» YOUR OBJECTIVE
Restate word for word the entries below, starting with the line with "order number: 2023-5625 -> 2023-5652" and continuing through the line with "total: 2887.26 -> 2188.06". Include both of those lines and no others.

----------

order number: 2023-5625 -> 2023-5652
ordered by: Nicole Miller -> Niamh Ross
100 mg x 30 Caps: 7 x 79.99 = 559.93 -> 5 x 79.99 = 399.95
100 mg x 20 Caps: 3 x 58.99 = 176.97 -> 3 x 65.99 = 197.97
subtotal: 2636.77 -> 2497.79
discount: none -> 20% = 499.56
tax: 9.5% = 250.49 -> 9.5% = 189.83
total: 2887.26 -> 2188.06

----------

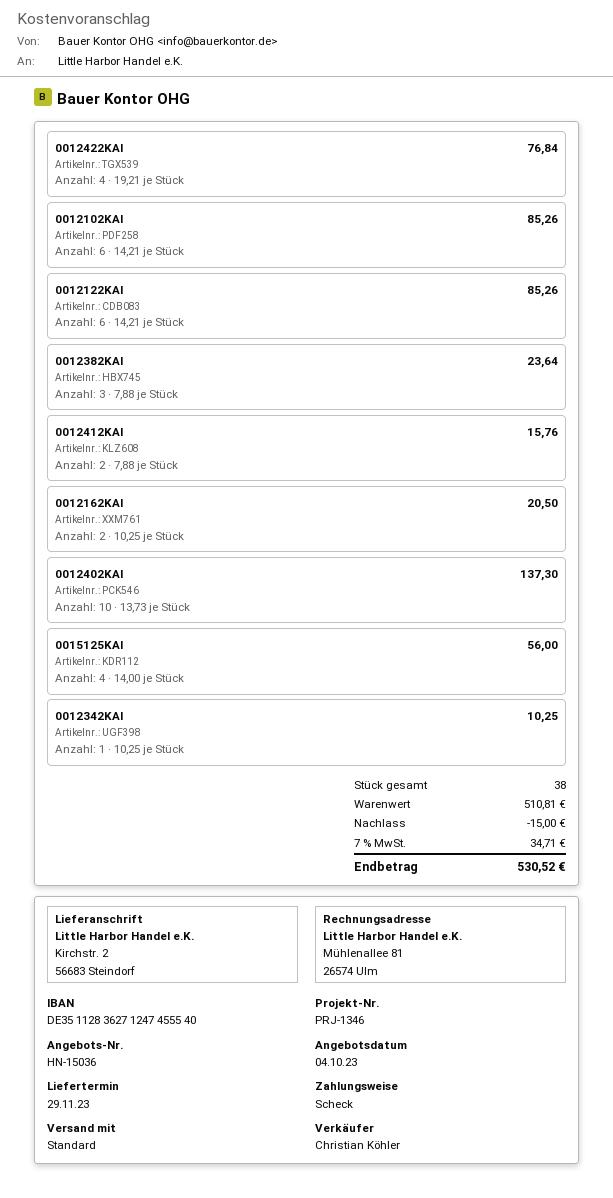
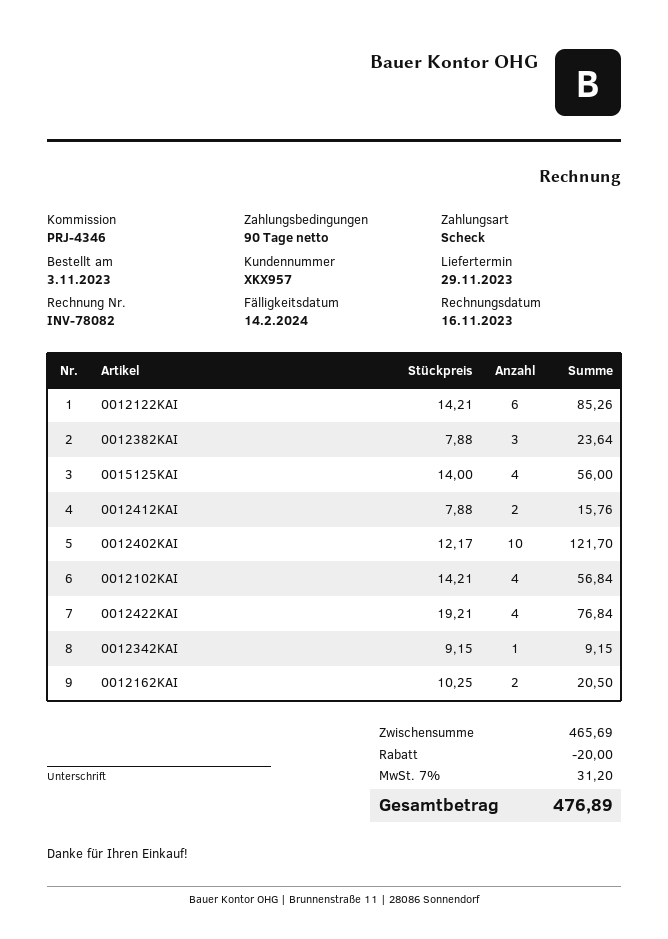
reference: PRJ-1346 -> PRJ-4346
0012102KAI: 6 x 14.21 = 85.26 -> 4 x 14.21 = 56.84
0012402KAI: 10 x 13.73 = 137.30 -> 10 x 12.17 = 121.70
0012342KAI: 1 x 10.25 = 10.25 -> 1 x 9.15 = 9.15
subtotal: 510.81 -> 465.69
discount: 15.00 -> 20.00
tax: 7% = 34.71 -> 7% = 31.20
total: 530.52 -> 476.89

----------

» RESULT OF THE EXERCISE
order number: 2023-5625 -> 2023-5652
ordered by: Nicole Miller -> Niamh Ross
100 mg x 30 Caps: 7 x 79.99 = 559.93 -> 5 x 79.99 = 399.95
100 mg x 20 Caps: 3 x 58.99 = 176.97 -> 3 x 65.99 = 197.97
subtotal: 2636.77 -> 2497.79
discount: none -> 20% = 499.56
tax: 9.5% = 250.49 -> 9.5% = 189.83
total: 2887.26 -> 2188.06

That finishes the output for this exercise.